■ RECORDS FOR THE TASK
══════════
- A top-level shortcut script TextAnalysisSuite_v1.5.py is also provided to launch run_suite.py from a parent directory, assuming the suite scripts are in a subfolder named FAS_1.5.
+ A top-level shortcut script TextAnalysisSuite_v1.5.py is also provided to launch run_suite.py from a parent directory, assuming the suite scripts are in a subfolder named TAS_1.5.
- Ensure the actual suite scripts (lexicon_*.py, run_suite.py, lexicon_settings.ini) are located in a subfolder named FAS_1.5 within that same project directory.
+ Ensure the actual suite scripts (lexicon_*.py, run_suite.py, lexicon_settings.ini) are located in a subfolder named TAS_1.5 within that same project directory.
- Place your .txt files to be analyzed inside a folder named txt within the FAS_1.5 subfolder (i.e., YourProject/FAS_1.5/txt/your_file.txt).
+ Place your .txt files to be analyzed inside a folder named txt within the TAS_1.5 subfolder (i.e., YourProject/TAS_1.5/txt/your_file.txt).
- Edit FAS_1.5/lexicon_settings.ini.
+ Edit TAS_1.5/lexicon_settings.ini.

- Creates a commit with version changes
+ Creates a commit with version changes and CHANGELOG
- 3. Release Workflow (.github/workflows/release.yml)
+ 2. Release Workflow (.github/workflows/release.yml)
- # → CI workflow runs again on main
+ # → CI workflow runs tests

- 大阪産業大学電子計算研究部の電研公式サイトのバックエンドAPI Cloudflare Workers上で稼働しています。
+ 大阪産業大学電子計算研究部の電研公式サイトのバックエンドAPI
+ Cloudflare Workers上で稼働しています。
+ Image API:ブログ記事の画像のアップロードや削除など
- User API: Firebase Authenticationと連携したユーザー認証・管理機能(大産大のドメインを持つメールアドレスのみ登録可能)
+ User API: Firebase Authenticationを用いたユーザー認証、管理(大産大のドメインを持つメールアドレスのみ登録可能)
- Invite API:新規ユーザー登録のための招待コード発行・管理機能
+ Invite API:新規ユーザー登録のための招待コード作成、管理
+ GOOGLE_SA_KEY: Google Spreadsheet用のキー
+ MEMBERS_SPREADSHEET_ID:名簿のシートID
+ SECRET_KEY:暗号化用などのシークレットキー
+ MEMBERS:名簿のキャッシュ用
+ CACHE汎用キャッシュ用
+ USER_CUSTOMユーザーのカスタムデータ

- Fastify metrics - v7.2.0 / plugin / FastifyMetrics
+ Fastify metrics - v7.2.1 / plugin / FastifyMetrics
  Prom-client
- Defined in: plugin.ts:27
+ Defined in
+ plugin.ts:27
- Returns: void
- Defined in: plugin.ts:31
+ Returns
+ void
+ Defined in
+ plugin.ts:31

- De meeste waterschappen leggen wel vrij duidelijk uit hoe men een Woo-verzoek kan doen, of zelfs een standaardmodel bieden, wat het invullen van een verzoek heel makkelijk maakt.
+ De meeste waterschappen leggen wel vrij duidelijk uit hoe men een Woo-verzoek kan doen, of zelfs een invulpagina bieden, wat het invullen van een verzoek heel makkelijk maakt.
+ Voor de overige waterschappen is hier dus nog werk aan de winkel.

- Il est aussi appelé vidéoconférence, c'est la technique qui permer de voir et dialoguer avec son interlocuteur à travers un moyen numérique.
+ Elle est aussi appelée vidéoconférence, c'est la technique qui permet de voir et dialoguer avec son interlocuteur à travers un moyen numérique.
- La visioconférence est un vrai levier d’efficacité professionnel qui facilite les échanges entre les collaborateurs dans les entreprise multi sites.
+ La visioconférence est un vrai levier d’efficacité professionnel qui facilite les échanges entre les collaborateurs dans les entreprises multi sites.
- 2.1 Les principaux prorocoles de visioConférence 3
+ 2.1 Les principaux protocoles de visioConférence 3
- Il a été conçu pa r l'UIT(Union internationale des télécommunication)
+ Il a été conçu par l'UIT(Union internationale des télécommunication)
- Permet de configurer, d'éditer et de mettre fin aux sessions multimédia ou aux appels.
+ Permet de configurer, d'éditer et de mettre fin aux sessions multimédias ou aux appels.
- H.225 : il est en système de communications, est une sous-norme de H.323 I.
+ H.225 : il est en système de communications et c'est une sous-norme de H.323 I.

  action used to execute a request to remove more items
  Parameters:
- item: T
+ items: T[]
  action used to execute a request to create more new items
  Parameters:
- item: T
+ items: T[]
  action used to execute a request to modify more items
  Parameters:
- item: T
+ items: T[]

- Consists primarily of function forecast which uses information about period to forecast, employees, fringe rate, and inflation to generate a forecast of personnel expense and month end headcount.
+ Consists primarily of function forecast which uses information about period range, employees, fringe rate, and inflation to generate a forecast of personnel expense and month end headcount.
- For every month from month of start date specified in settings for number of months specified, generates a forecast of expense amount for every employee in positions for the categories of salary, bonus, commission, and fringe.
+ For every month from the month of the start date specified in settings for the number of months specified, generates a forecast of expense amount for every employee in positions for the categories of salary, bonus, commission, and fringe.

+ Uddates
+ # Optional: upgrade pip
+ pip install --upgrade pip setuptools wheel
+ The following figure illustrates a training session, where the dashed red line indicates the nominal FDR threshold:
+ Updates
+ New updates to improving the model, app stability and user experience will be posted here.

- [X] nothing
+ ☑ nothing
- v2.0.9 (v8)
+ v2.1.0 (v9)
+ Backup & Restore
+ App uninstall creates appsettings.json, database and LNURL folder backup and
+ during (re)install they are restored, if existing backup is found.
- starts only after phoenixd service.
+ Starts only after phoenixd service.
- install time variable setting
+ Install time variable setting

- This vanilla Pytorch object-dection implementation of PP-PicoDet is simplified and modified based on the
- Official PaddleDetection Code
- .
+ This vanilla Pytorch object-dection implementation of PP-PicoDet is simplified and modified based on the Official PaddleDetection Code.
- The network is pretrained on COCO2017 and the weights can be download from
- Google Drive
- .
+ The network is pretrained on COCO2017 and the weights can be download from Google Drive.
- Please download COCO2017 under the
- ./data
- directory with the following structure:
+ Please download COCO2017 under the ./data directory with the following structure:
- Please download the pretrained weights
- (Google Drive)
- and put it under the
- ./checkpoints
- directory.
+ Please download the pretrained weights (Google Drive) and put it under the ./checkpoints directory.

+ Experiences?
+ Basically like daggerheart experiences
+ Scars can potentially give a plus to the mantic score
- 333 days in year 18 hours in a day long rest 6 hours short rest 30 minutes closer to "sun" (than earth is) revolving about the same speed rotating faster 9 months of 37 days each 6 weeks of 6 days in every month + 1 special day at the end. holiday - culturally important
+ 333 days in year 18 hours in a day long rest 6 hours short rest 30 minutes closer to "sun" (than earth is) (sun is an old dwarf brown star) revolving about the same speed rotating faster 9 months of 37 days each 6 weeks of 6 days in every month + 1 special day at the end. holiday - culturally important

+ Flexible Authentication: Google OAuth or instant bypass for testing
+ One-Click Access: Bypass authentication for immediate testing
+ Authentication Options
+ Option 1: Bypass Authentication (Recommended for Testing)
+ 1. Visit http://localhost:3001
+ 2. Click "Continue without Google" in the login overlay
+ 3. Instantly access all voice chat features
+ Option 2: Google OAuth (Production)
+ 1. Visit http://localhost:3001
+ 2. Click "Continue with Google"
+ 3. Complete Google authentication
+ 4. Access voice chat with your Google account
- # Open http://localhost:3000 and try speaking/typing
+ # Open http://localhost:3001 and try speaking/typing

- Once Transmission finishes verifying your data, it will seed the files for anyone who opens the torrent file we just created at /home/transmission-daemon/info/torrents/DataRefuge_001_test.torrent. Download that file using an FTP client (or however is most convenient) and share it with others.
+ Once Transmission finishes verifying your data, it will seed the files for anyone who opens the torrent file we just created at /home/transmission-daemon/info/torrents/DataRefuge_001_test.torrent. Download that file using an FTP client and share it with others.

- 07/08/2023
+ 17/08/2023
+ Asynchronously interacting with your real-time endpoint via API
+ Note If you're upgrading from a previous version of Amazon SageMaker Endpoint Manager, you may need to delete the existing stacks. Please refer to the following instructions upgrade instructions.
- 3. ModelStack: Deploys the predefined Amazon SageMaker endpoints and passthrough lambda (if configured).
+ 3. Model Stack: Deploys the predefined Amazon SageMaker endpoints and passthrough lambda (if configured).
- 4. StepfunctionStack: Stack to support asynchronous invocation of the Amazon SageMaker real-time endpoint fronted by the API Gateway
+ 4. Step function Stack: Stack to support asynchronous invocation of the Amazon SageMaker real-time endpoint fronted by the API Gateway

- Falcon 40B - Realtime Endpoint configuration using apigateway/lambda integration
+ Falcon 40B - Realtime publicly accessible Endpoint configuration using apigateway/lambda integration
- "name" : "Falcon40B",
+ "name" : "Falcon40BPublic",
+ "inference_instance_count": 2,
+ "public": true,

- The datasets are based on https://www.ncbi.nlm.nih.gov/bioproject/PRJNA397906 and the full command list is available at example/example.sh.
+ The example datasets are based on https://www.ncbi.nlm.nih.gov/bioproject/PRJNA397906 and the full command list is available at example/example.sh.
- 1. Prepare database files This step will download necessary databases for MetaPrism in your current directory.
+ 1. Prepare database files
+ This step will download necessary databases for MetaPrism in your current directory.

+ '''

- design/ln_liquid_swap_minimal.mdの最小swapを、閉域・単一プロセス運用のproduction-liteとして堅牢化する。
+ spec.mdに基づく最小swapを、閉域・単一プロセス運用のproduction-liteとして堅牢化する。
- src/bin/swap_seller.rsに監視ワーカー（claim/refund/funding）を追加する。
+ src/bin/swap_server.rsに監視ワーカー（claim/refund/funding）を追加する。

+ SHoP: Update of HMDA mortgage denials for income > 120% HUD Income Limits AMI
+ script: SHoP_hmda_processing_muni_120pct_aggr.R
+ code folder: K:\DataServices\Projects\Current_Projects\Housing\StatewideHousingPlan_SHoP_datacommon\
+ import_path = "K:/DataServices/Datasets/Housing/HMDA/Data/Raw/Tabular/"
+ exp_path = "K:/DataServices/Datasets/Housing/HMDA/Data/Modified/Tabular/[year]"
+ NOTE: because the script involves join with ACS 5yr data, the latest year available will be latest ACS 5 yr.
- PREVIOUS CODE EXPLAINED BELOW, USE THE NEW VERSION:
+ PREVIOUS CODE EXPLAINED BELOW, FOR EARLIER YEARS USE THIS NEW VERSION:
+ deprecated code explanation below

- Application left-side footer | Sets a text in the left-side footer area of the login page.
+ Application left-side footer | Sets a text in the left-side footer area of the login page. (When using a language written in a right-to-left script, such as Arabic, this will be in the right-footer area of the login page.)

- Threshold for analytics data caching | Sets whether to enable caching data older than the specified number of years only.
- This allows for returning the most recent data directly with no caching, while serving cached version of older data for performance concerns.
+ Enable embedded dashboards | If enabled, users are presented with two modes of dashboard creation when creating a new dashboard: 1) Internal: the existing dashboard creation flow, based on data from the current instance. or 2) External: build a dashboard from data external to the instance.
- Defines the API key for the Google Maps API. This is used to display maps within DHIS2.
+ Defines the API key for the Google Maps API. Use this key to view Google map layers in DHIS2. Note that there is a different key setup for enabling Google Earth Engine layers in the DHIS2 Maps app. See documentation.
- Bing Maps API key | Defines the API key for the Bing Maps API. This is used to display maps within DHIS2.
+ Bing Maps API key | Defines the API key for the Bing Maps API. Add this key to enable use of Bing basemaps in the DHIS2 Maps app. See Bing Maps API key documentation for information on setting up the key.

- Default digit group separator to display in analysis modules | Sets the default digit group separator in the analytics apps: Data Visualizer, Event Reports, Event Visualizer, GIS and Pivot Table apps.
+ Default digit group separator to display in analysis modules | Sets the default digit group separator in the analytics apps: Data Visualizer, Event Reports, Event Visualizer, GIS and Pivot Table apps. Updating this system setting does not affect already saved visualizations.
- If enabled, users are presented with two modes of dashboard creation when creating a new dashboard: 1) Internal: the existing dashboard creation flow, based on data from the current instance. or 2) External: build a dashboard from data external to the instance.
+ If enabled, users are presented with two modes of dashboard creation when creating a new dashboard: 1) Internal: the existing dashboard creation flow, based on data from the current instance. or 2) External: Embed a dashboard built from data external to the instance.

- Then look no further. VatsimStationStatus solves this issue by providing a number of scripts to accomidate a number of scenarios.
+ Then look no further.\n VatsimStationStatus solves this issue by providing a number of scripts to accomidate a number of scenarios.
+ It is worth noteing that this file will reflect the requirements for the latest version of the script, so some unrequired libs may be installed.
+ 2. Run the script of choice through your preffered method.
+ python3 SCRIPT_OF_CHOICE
══════════
■ EXERCISE DIRECTIONS
The answer should be one number, the count of lines in this material that include the word "Tabular".

■ SOLVED PROBLEM
2